— О чем ты думаешь, Дойно? — быстро спросила она.
— Я думаю о том, что, может, это и не плохо — быть счастливым.
Потом они все, каждый по-своему, вспоминали это время так, словно оно не имело отношения к их жизни, до того ярки были эти воспоминания. Да и как могло быть иначе, ведь они несколько недель были счастливы!
Эди и Релли присылали добрые вести из уединенной горной деревушки. Они вновь обрели друг друга, Эди вновь обрел и себя и к тому же был счастлив обнаружить, как красив и умен его сын.
Даже происшествие с Грэфе было, как выяснилось, лишь окольным путем к счастливой развязке. Альберта вызвали на совещание. Он собирался говорить о Зённеке, была первая годовщина его смерти. Точно это не удалось установить, однако известно было, что Зённеке убит в Москве во второй половине июня 1937 года — без суда и следствия. На этом же собрании вернувшиеся из Испании должны были рассказать обо всем пережитом, о процессе в Барселоне, на котором их старые боевые товарищи были осуждены без всякой вины.
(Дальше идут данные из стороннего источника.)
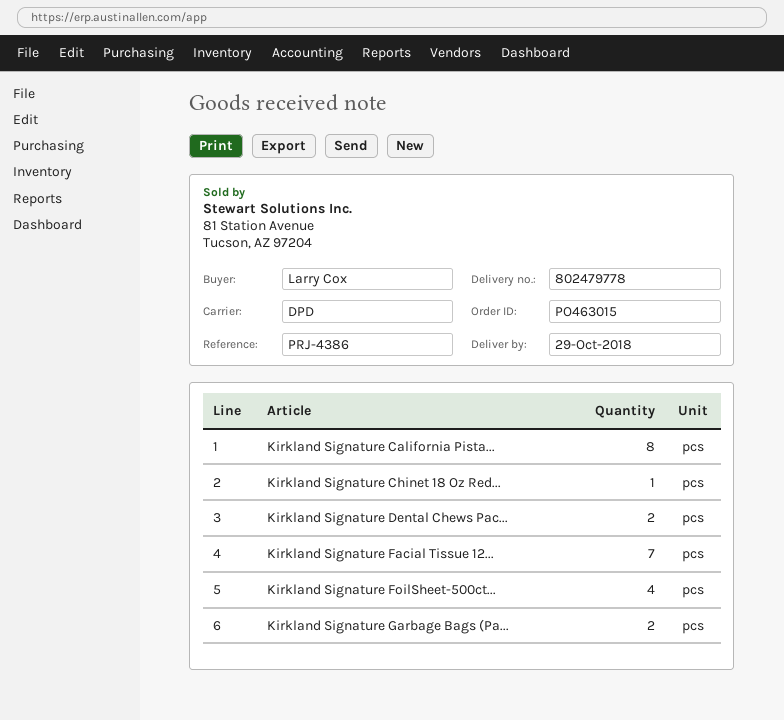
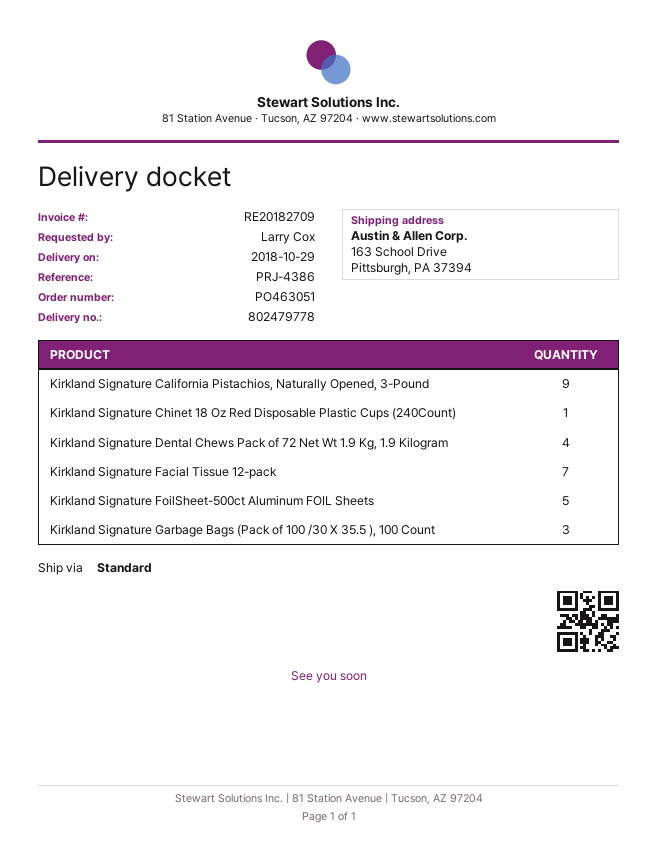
order number: PO463015 -> PO463051
shipping method: DPD -> standard
Kirkland Signature California Pista...: 8 -> 9
Kirkland Signature Dental Chews Pac...: 2 -> 4
Kirkland Signature FoilSheet-500ct...: 4 -> 5
Kirkland Signature Garbage Bags (Pa...: 2 -> 3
Но мероприятие сорвалось. Накануне ночью, когда Альберт возвращался к себе в гостиницу, на него напали трое и так его отделали, что он и наутро еще не пришел в себя. Ранения, правда, были не очень серьезные, хотя поначалу и болезненные. Но потрясение оказалось глубоким: Альберт невыразимо страдал от мысли, что это могли быть свои, что они верили, будто действуют именем революции. Штеттен забрал его к себе, Йозмар целыми днями сидел у его постели. Но Альберт, казалось, с каждым днем терял силы, обида лишила его сна.
По предложению Джуры вызвали Мару, чтобы она ухаживала за Альбертом. А когда выяснилось, что в префектуре Альберт значится как «двойной агент гестапо и ГПУ», она увезла его в Швейцарию. От них регулярно приходили короткие, деловые письма. Альберт мало-помалу вновь обретал равновесие.
Йозмара часто видели с какой-то красивой женщиной. Однажды она спасла ему жизнь, объяснил он Дойно. Они, может быть, и поженились бы, но это не так-то просто, добавил он. Эта женщина, немка, настаивала на том, чтобы уехать из Европы, она хотела отвадить его от всякой политической деятельности. В этом и заключается разлад между ними, но в остальном все хорошо.
Штеттену нравилась Габи, и он держался с нею как свекор; так как он навел справки о ней и ее семье, то знал о ней куда больше, чем Дойно. К этому он подходил с обычной методичностью и не полагался только на сообщение заслуживающего доверия справочного бюро. Через Верле он познакомился с дядей Габи, профессором в College de France, и вскоре был уже лично знаком почти со всей ее семьей. Он словно играл в водевиле, и роль его только казалась неприметной, на самом деле он один знал все связи…
Праздник 14 июля явился для них кульминацией. Они танцевали на всех улицах в своем районе. Штеттен сидел на террасах бистро и любовался ими. Изредка он позволял Габи закружить себя в вальсе, с удовольствием слыша, что он хорошо танцует, великолепно ведет партнершу. Так они праздновали три ночи. В последнюю ночь шел сильный дождь, но это им ничуть не мешало. Все поняли, что дождь ничего не злоумышлял, а просто исполнял свой долг. Все они так это восприняли, ибо жили в эти дни душа в душу.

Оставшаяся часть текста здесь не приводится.